Web interface edit records
------------------------------

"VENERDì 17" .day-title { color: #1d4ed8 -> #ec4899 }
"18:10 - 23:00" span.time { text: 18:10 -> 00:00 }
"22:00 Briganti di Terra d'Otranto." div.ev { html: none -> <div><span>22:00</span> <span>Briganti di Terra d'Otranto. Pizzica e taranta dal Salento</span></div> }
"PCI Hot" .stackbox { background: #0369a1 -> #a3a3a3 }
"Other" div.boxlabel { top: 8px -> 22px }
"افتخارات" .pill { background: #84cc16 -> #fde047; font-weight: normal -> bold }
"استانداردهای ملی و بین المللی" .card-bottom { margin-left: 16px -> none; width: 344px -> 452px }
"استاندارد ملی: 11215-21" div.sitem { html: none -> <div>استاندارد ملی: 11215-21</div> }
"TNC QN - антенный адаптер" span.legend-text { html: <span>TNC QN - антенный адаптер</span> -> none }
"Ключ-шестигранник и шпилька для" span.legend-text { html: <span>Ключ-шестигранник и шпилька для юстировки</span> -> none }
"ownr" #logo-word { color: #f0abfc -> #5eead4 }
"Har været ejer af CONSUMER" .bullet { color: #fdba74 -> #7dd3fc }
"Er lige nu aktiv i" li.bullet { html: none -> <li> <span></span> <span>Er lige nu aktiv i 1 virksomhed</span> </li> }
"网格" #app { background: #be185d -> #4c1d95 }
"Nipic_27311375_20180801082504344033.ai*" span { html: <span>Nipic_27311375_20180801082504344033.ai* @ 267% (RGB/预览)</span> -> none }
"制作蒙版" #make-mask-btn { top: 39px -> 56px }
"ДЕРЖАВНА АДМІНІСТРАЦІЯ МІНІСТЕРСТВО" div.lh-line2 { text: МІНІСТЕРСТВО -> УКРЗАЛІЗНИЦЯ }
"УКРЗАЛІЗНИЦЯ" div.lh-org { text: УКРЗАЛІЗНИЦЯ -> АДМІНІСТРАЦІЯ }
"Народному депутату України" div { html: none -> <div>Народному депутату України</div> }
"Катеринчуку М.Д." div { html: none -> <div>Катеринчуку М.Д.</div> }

------------------------------

All of the entries above should be transcribed exactly, line for line.

● Task result
"VENERDì 17" .day-title { color: #1d4ed8 -> #ec4899 }
"18:10 - 23:00" span.time { text: 18:10 -> 00:00 }
"22:00 Briganti di Terra d'Otranto." div.ev { html: none -> <div><span>22:00</span> <span>Briganti di Terra d'Otranto. Pizzica e taranta dal Salento</span></div> }
"PCI Hot" .stackbox { background: #0369a1 -> #a3a3a3 }
"Other" div.boxlabel { top: 8px -> 22px }
"افتخارات" .pill { background: #84cc16 -> #fde047; font-weight: normal -> bold }
"استانداردهای ملی و بین المللی" .card-bottom { margin-left: 16px -> none; width: 344px -> 452px }
"استاندارد ملی: 11215-21" div.sitem { html: none -> <div>استاندارد ملی: 11215-21</div> }
"TNC QN - антенный адаптер" span.legend-text { html: <span>TNC QN - антенный адаптер</span> -> none }
"Ключ-шестигранник и шпилька для" span.legend-text { html: <span>Ключ-шестигранник и шпилька для юстировки</span> -> none }
"ownr" #logo-word { color: #f0abfc -> #5eead4 }
"Har været ejer af CONSUMER" .bullet { color: #fdba74 -> #7dd3fc }
"Er lige nu aktiv i" li.bullet { html: none -> <li> <span></span> <span>Er lige nu aktiv i 1 virksomhed</span> </li> }
"网格" #app { background: #be185d -> #4c1d95 }
"Nipic_27311375_20180801082504344033.ai*" span { html: <span>Nipic_27311375_20180801082504344033.ai* @ 267% (RGB/预览)</span> -> none }
"制作蒙版" #make-mask-btn { top: 39px -> 56px }
"ДЕРЖАВНА АДМІНІСТРАЦІЯ МІНІСТЕРСТВО" div.lh-line2 { text: МІНІСТЕРСТВО -> УКРЗАЛІЗНИЦЯ }
"УКРЗАЛІЗНИЦЯ" div.lh-org { text: УКРЗАЛІЗНИЦЯ -> АДМІНІСТРАЦІЯ }
"Народному депутату України" div { html: none -> <div>Народному депутату України</div> }
"Катеринчуку М.Д." div { html: none -> <div>Катеринчуку М.Д.</div> }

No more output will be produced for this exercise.